Selbst für Lösungen ist das Geld knapp.

Wenn Forscher Wege finden, Ausbrüche zu verhindern, ist es keine sichere Sache, Geldgeber dazu zu bewegen, diese Lösungen umzusetzen. Emily Gurley, Epidemiologin für Infektionskrankheiten an der Johns Hopkins University, konnte staatliche Fördermittel gewinnen, um herauszufinden, wie das Nipah-Virus von Fledermäusen auf Menschen in Bangladesch übergesprungen ist. Sie und ihre Kollegen fanden einen Weg, die Übertragung von Nipah zu unterbrechen, dem Virus, das im Film „Contagion“ als Modell für die Krankheit diente.

Gurley und ihr Team stellten mithilfe von Infrarotkameras fest, dass Fledermäuse Saft tranken, den die Bewohner in Töpfen an Dattelpalmen sammelten. Menschen fingen Nipah, als sie von infizierten Fledermäusen kontaminierten Saft tranken.

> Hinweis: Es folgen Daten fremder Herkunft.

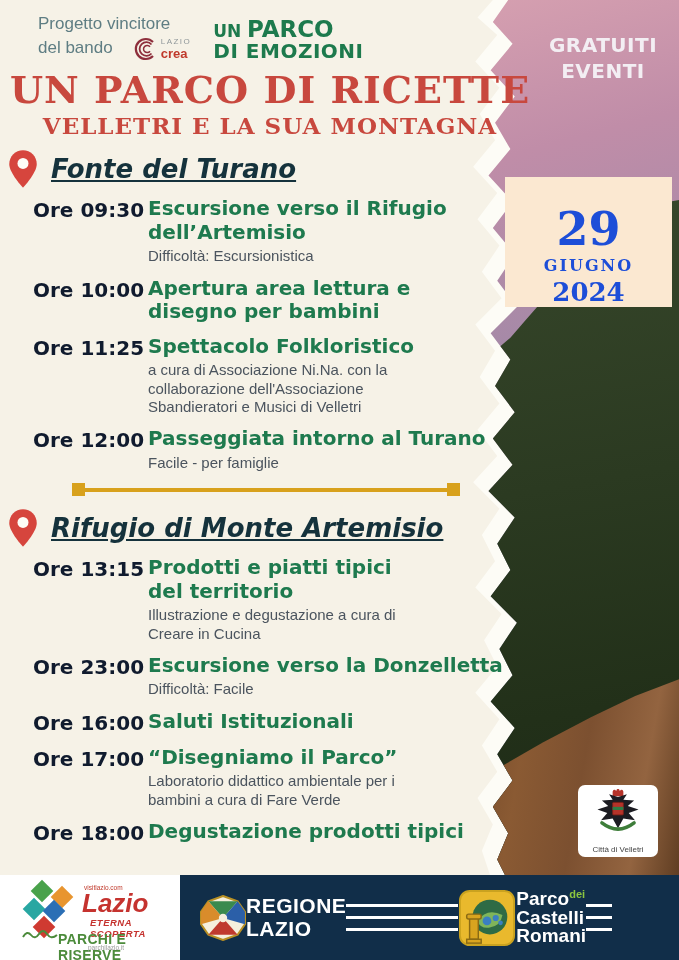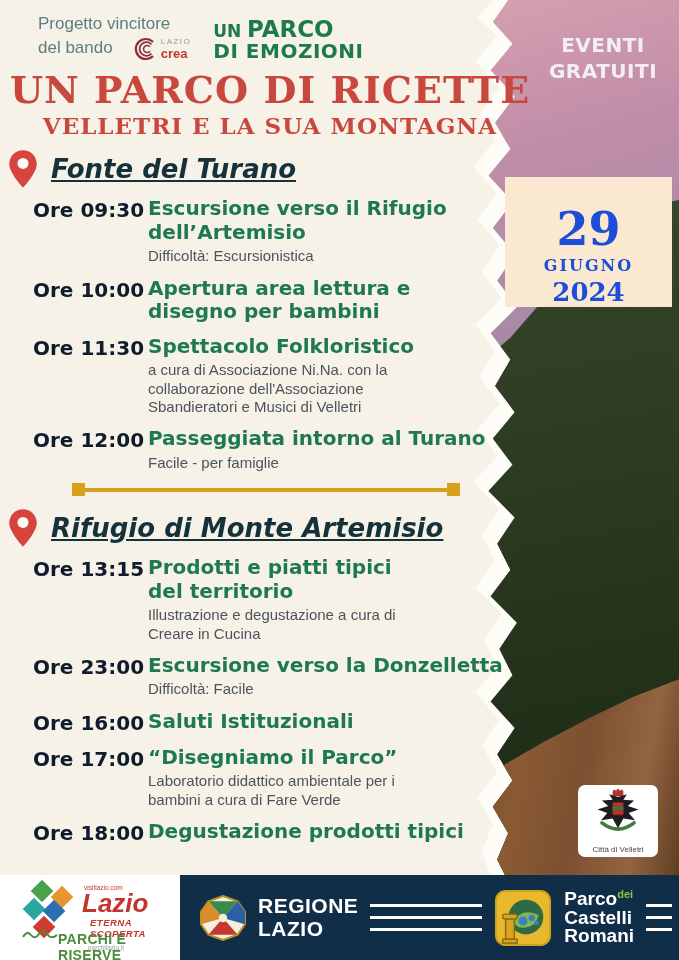"EVENTI" div { order: before "GRATUITI" -> after "GRATUITI" }
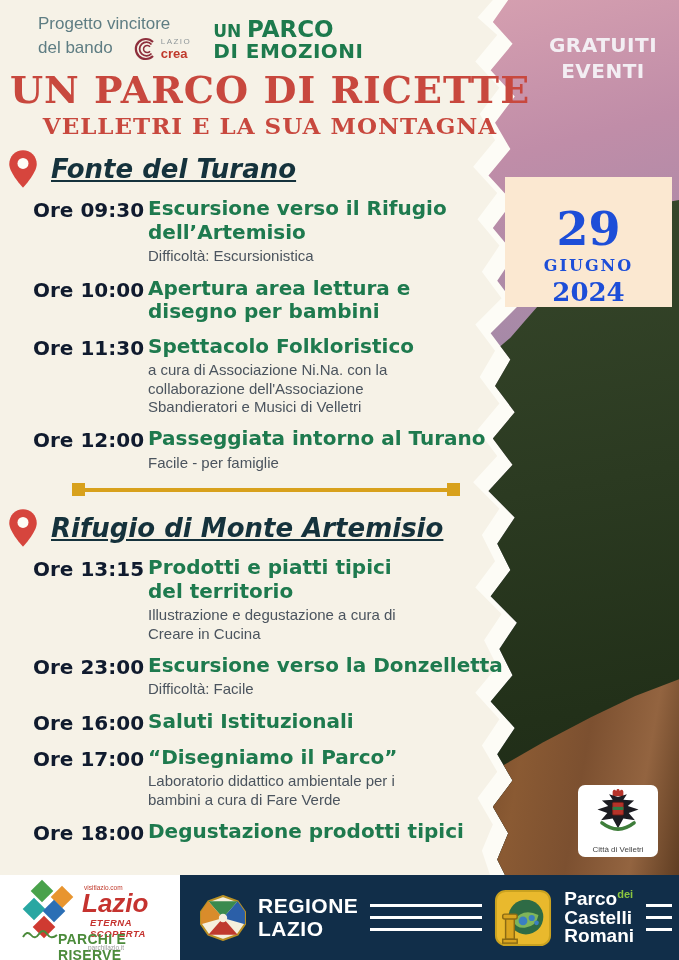"Ore 11:30" div.ev-time { text: 11:30 -> 11:25 }
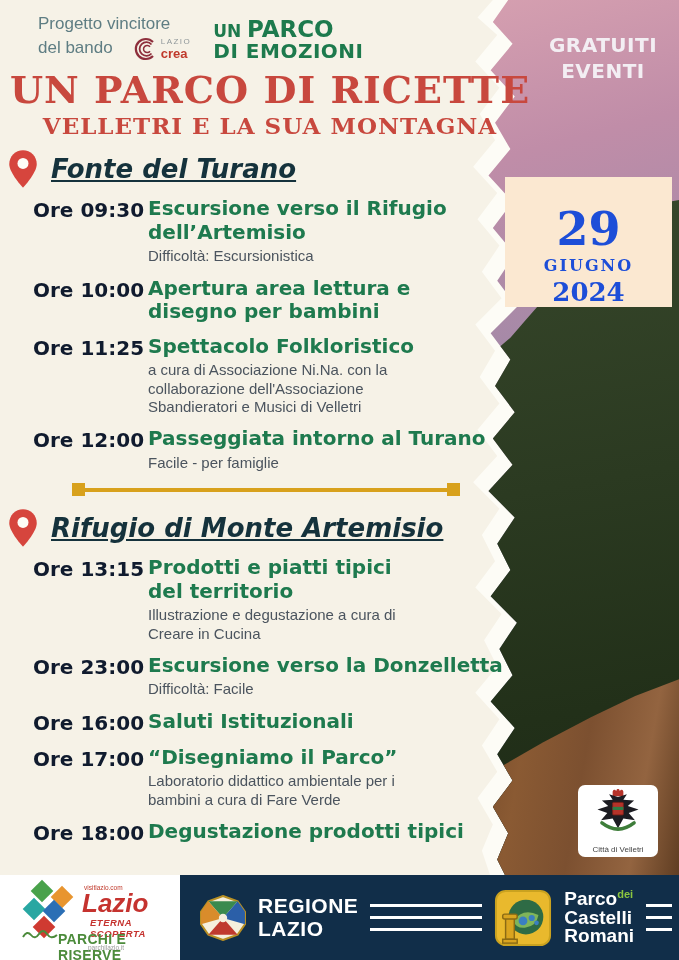"REGIONE" .footer-bar { gap: 12px -> none }
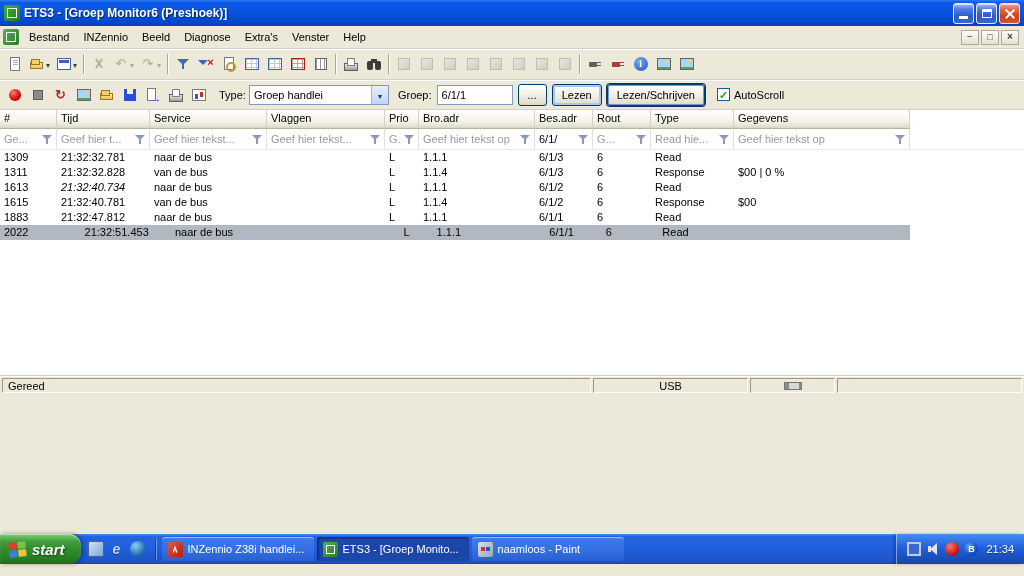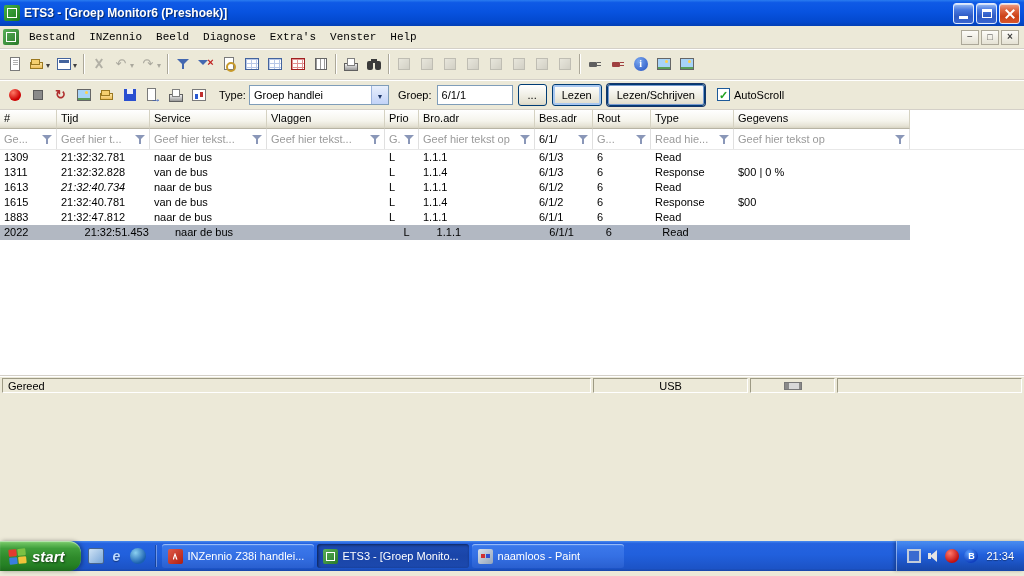"Bestand" .menu-item { font-family: Liberation Mono, monospace -> none }
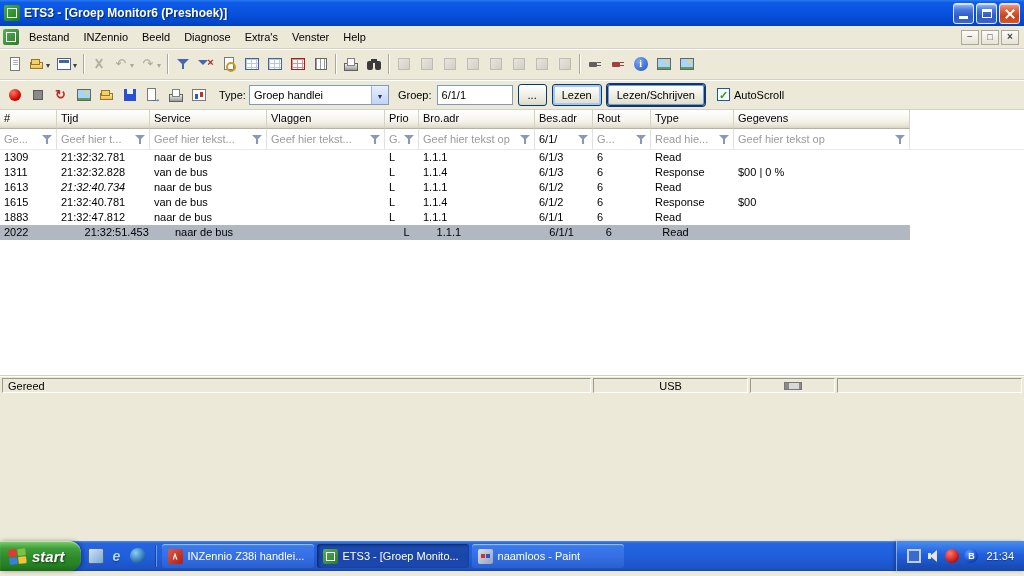"start" .taskbar { bottom: 5px -> 12px }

In mehreren Studien haben Gurley und ihre Kollegen gezeigt, dass Bambusröcke, die die Töpfe bedecken, billig und einfach herzustellen sind, von den örtlichen Saftsammlern akzeptiert werden und Fledermäuse wirksam fernhalten. Mit einer bewährten Lösung in der Hand wollte Gurley dies in anderen Teilen Bangladeschs einführen, wo Fledermäuse Nipah verbreiten, aber sie sagte, keine US-amerikanische oder internationale Agentur würde diese Arbeit finanzieren. Die bangladeschische Regierung rät den Menschen, keinen rohen Saft zu trinken, aber das ist eine lange Tradition, die schwer zu beseitigen sein dürfte.

Gillespie, der Emory-Professor, sagte, dass staatliche und private wissenschaftliche Fördergruppen der Präventionsforschung Priorität einräumen müssen, damit wir lernen können, wie wir Abholzung, Lebensraumverlust und andere Ursachen für Spillover-Effekte am besten verhindern können. „Wir müssen jetzt etwas tun, sonst geraten wir in eine Ära der Pandemien“, warnte er.